BNCT is a benign intraosseous lesion that is not uncommonly identified adjacent to chordoma either histologically or radiographically, raising the possibility that it might be a precursor lesion. That the distribution of BNCT within the axial skeleton is similar to that of chordoma as well as the presence of chromosomal imbalances lend some support to that hypothesis. Rarely, lesions that defy classification as BNCT or chordoma have been described with histology similar to that of BNCT but with evidence of cortical permeation or focal soft tissue extension. These unusual lesions have been provisionally designated “atypical notochordal cell tumors” (ACNT).
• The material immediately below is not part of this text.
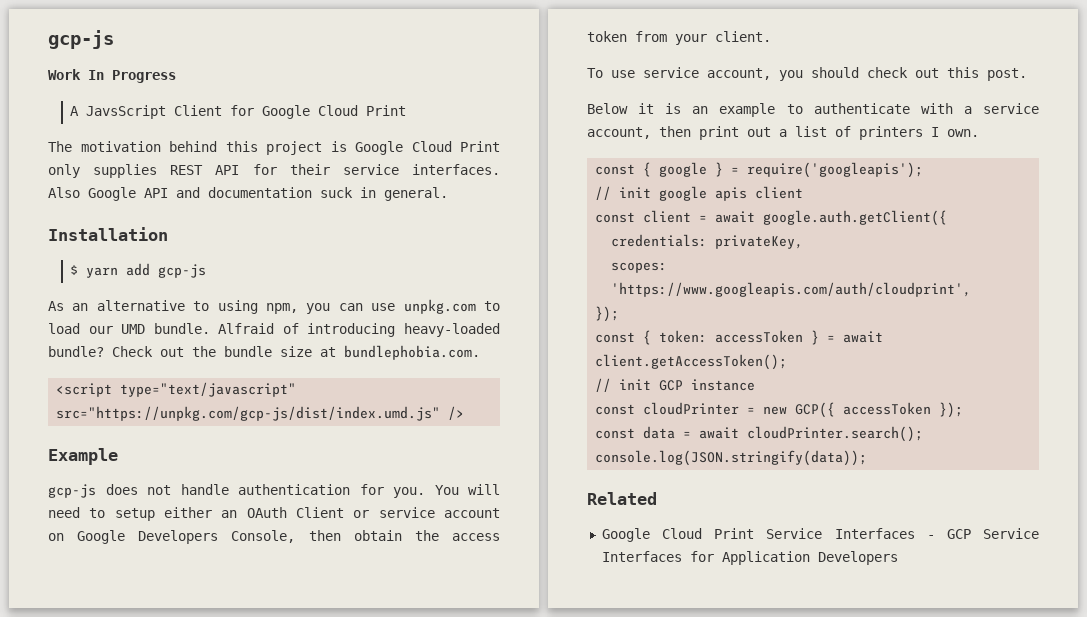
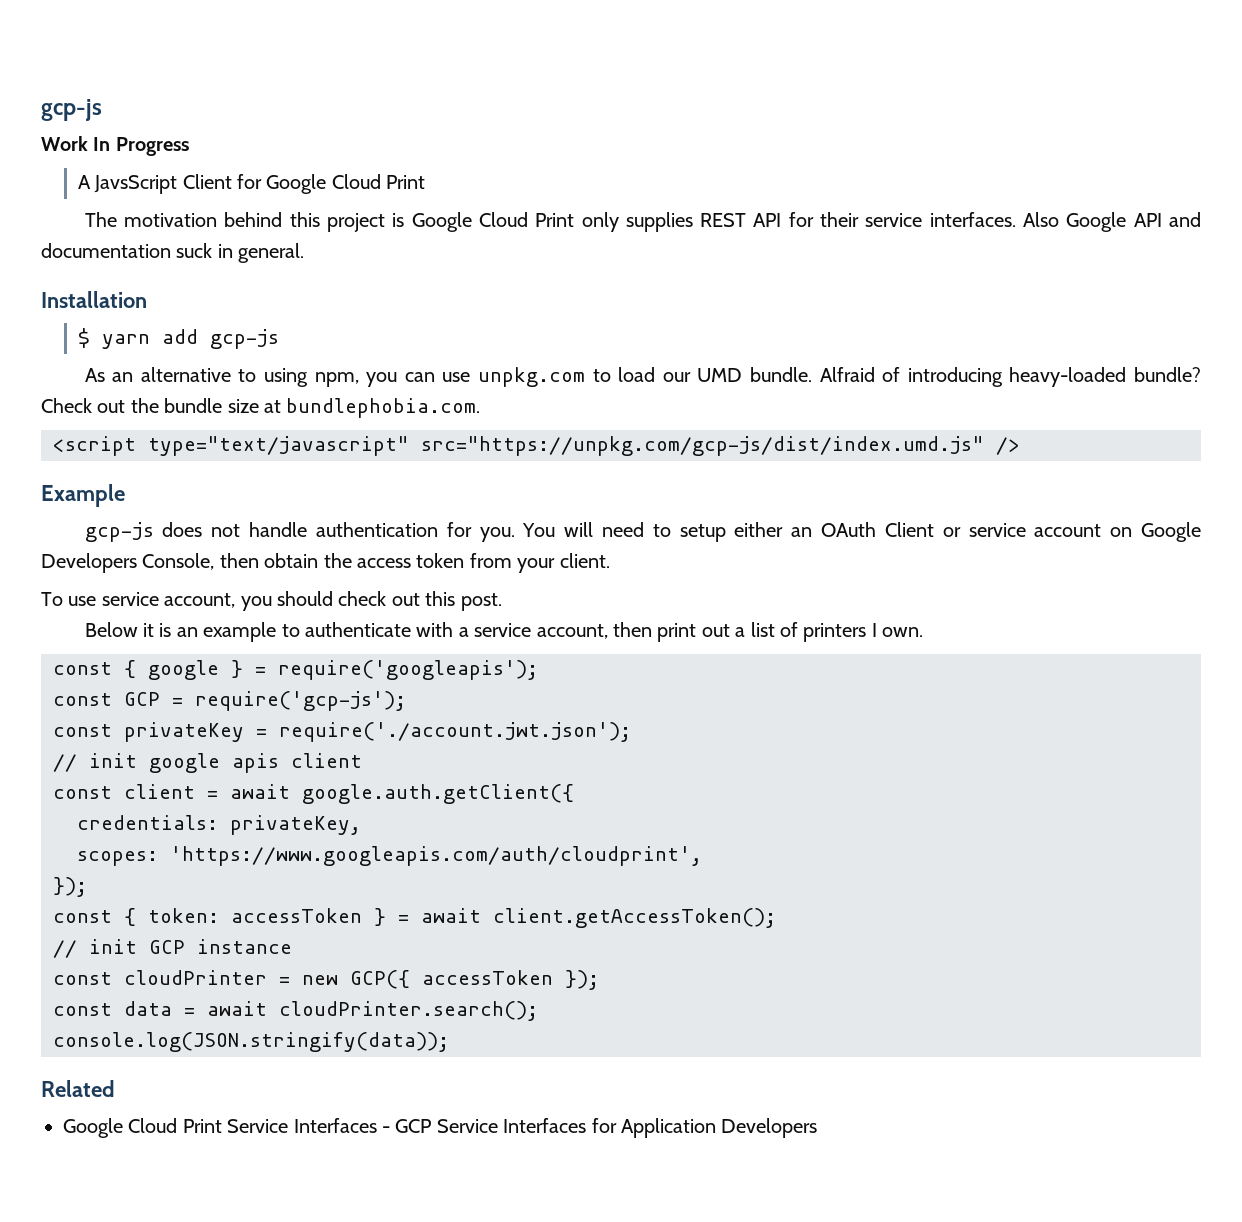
+ const GCP = require('gcp-js');
+ const privateKey = require('./account.jwt.json');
BNCTs are typically occult lesions and are incidentally identified on imaging. They have been reported to be present in up to 20% of individuals. Although typically asymptomatic, BNCTs may occasionally be mildly painful, and have rarely been described to cause incapacitating pain. The few cases of ACNT that have been reported are more commonly described as symptomatic lesions.
The most common locations are the clivus and sacrococcygeal vertebrae, followed by the cervical and lumbar vertebrae. Although they are typically solitary lesions, multifocal tumors have rarely been reported. Rare extraosseous cases have been described.